Set down the data below once more, precisely as it reads.

• **Records supplied**

┄┄┄┄┄┄┄┄┄┄

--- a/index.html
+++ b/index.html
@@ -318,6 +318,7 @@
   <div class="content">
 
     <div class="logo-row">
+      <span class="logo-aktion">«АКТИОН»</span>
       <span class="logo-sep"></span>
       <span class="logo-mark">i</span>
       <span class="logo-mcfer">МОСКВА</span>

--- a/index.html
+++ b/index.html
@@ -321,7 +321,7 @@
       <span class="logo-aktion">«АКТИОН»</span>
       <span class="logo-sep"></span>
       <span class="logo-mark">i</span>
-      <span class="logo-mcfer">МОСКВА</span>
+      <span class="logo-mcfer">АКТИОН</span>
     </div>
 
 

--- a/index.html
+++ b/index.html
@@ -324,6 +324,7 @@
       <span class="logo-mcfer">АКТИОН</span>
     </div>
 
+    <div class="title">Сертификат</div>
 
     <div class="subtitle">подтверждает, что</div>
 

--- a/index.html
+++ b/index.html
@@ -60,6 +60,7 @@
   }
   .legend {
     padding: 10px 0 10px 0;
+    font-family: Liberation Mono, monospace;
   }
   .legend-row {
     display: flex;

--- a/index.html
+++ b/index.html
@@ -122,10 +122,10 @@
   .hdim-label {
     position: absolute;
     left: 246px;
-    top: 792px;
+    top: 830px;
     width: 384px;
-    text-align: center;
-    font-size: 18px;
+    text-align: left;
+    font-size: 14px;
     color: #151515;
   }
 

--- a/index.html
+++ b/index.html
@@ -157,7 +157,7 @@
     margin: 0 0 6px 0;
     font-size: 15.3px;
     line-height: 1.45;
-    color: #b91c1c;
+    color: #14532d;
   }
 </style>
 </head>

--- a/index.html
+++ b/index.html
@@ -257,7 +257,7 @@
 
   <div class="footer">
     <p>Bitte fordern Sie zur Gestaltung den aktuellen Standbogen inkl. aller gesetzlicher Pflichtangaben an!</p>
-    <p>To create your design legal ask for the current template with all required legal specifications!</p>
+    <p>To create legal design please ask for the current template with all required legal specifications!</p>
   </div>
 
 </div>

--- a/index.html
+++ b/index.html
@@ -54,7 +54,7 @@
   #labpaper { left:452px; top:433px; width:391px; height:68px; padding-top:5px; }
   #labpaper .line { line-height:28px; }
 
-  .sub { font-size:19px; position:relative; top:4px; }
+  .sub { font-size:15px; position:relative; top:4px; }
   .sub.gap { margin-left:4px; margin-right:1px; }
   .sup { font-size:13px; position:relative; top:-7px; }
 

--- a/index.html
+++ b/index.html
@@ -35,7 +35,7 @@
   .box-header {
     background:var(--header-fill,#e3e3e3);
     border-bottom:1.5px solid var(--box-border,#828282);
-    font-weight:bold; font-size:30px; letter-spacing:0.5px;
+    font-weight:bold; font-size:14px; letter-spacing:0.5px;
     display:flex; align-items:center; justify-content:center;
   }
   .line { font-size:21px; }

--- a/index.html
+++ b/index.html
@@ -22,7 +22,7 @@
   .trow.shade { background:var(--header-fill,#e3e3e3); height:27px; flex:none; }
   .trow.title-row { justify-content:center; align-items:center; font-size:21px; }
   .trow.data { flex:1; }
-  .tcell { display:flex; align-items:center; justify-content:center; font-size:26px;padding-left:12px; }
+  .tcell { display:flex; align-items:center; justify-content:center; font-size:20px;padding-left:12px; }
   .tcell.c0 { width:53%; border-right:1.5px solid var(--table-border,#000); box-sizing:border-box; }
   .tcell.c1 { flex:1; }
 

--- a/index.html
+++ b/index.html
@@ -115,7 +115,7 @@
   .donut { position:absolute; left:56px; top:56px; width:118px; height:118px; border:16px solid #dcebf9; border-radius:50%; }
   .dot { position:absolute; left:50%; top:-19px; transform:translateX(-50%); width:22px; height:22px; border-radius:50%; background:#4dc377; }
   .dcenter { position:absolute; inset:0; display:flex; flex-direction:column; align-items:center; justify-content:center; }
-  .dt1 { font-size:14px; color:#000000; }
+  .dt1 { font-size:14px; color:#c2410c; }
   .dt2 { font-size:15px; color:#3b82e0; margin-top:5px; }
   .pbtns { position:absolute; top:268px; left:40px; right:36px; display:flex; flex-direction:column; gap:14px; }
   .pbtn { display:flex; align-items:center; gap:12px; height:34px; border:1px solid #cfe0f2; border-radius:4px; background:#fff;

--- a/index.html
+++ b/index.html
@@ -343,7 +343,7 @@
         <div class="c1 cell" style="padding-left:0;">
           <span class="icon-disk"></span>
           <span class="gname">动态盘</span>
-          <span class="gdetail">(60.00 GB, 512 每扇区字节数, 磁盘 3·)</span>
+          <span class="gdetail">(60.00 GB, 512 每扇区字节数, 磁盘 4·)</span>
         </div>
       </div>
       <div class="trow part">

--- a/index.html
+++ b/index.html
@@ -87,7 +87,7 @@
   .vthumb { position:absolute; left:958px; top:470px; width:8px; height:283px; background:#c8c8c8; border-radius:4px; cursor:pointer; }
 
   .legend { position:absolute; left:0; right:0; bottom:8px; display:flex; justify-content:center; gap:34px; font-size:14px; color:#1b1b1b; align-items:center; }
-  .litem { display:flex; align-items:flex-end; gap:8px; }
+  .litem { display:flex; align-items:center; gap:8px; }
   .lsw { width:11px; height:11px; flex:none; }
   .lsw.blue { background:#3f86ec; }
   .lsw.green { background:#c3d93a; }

┄┄┄┄┄┄┄┄┄┄

• **Solution**
--- a/index.html
+++ b/index.html
@@ -318,6 +318,7 @@
   <div class="content">
 
     <div class="logo-row">
+      <span class="logo-aktion">«АКТИОН»</span>
       <span class="logo-sep"></span>
       <span class="logo-mark">i</span>
       <span class="logo-mcfer">МОСКВА</span>

--- a/index.html
+++ b/index.html
@@ -321,7 +321,7 @@
       <span class="logo-aktion">«АКТИОН»</span>
       <span class="logo-sep"></span>
       <span class="logo-mark">i</span>
-      <span class="logo-mcfer">МОСКВА</span>
+      <span class="logo-mcfer">АКТИОН</span>
     </div>
 
 

--- a/index.html
+++ b/index.html
@@ -324,6 +324,7 @@
       <span class="logo-mcfer">АКТИОН</span>
     </div>
 
+    <div class="title">Сертификат</div>
 
     <div class="subtitle">подтверждает, что</div>
 

--- a/index.html
+++ b/index.html
@@ -60,6 +60,7 @@
   }
   .legend {
     padding: 10px 0 10px 0;
+    font-family: Liberation Mono, monospace;
   }
   .legend-row {
     display: flex;

--- a/index.html
+++ b/index.html
@@ -122,10 +122,10 @@
   .hdim-label {
     position: absolute;
     left: 246px;
-    top: 792px;
+    top: 830px;
     width: 384px;
-    text-align: center;
-    font-size: 18px;
+    text-align: left;
+    font-size: 14px;
     color: #151515;
   }
 

--- a/index.html
+++ b/index.html
@@ -157,7 +157,7 @@
     margin: 0 0 6px 0;
     font-size: 15.3px;
     line-height: 1.45;
-    color: #b91c1c;
+    color: #14532d;
   }
 </style>
 </head>

--- a/index.html
+++ b/index.html
@@ -257,7 +257,7 @@
 
   <div class="footer">
     <p>Bitte fordern Sie zur Gestaltung den aktuellen Standbogen inkl. aller gesetzlicher Pflichtangaben an!</p>
-    <p>To create your design legal ask for the current template with all required legal specifications!</p>
+    <p>To create legal design please ask for the current template with all required legal specifications!</p>
   </div>
 
 </div>

--- a/index.html
+++ b/index.html
@@ -54,7 +54,7 @@
   #labpaper { left:452px; top:433px; width:391px; height:68px; padding-top:5px; }
   #labpaper .line { line-height:28px; }
 
-  .sub { font-size:19px; position:relative; top:4px; }
+  .sub { font-size:15px; position:relative; top:4px; }
   .sub.gap { margin-left:4px; margin-right:1px; }
   .sup { font-size:13px; position:relative; top:-7px; }
 

--- a/index.html
+++ b/index.html
@@ -35,7 +35,7 @@
   .box-header {
     background:var(--header-fill,#e3e3e3);
     border-bottom:1.5px solid var(--box-border,#828282);
-    font-weight:bold; font-size:30px; letter-spacing:0.5px;
+    font-weight:bold; font-size:14px; letter-spacing:0.5px;
     display:flex; align-items:center; justify-content:center;
   }
   .line { font-size:21px; }

--- a/index.html
+++ b/index.html
@@ -22,7 +22,7 @@
   .trow.shade { background:var(--header-fill,#e3e3e3); height:27px; flex:none; }
   .trow.title-row { justify-content:center; align-items:center; font-size:21px; }
   .trow.data { flex:1; }
-  .tcell { display:flex; align-items:center; justify-content:center; font-size:26px;padding-left:12px; }
+  .tcell { display:flex; align-items:center; justify-content:center; font-size:20px;padding-left:12px; }
   .tcell.c0 { width:53%; border-right:1.5px solid var(--table-border,#000); box-sizing:border-box; }
   .tcell.c1 { flex:1; }
 

--- a/index.html
+++ b/index.html
@@ -115,7 +115,7 @@
   .donut { position:absolute; left:56px; top:56px; width:118px; height:118px; border:16px solid #dcebf9; border-radius:50%; }
   .dot { position:absolute; left:50%; top:-19px; transform:translateX(-50%); width:22px; height:22px; border-radius:50%; background:#4dc377; }
   .dcenter { position:absolute; inset:0; display:flex; flex-direction:column; align-items:center; justify-content:center; }
-  .dt1 { font-size:14px; color:#000000; }
+  .dt1 { font-size:14px; color:#c2410c; }
   .dt2 { font-size:15px; color:#3b82e0; margin-top:5px; }
   .pbtns { position:absolute; top:268px; left:40px; right:36px; display:flex; flex-direction:column; gap:14px; }
   .pbtn { display:flex; align-items:center; gap:12px; height:34px; border:1px solid #cfe0f2; border-radius:4px; background:#fff;

--- a/index.html
+++ b/index.html
@@ -343,7 +343,7 @@
         <div class="c1 cell" style="padding-left:0;">
           <span class="icon-disk"></span>
           <span class="gname">动态盘</span>
-          <span class="gdetail">(60.00 GB, 512 每扇区字节数, 磁盘 3·)</span>
+          <span class="gdetail">(60.00 GB, 512 每扇区字节数, 磁盘 4·)</span>
         </div>
       </div>
       <div class="trow part">

--- a/index.html
+++ b/index.html
@@ -87,7 +87,7 @@
   .vthumb { position:absolute; left:958px; top:470px; width:8px; height:283px; background:#c8c8c8; border-radius:4px; cursor:pointer; }
 
   .legend { position:absolute; left:0; right:0; bottom:8px; display:flex; justify-content:center; gap:34px; font-size:14px; color:#1b1b1b; align-items:center; }
-  .litem { display:flex; align-items:flex-end; gap:8px; }
+  .litem { display:flex; align-items:center; gap:8px; }
   .lsw { width:11px; height:11px; flex:none; }
   .lsw.blue { background:#3f86ec; }
   .lsw.green { background:#c3d93a; }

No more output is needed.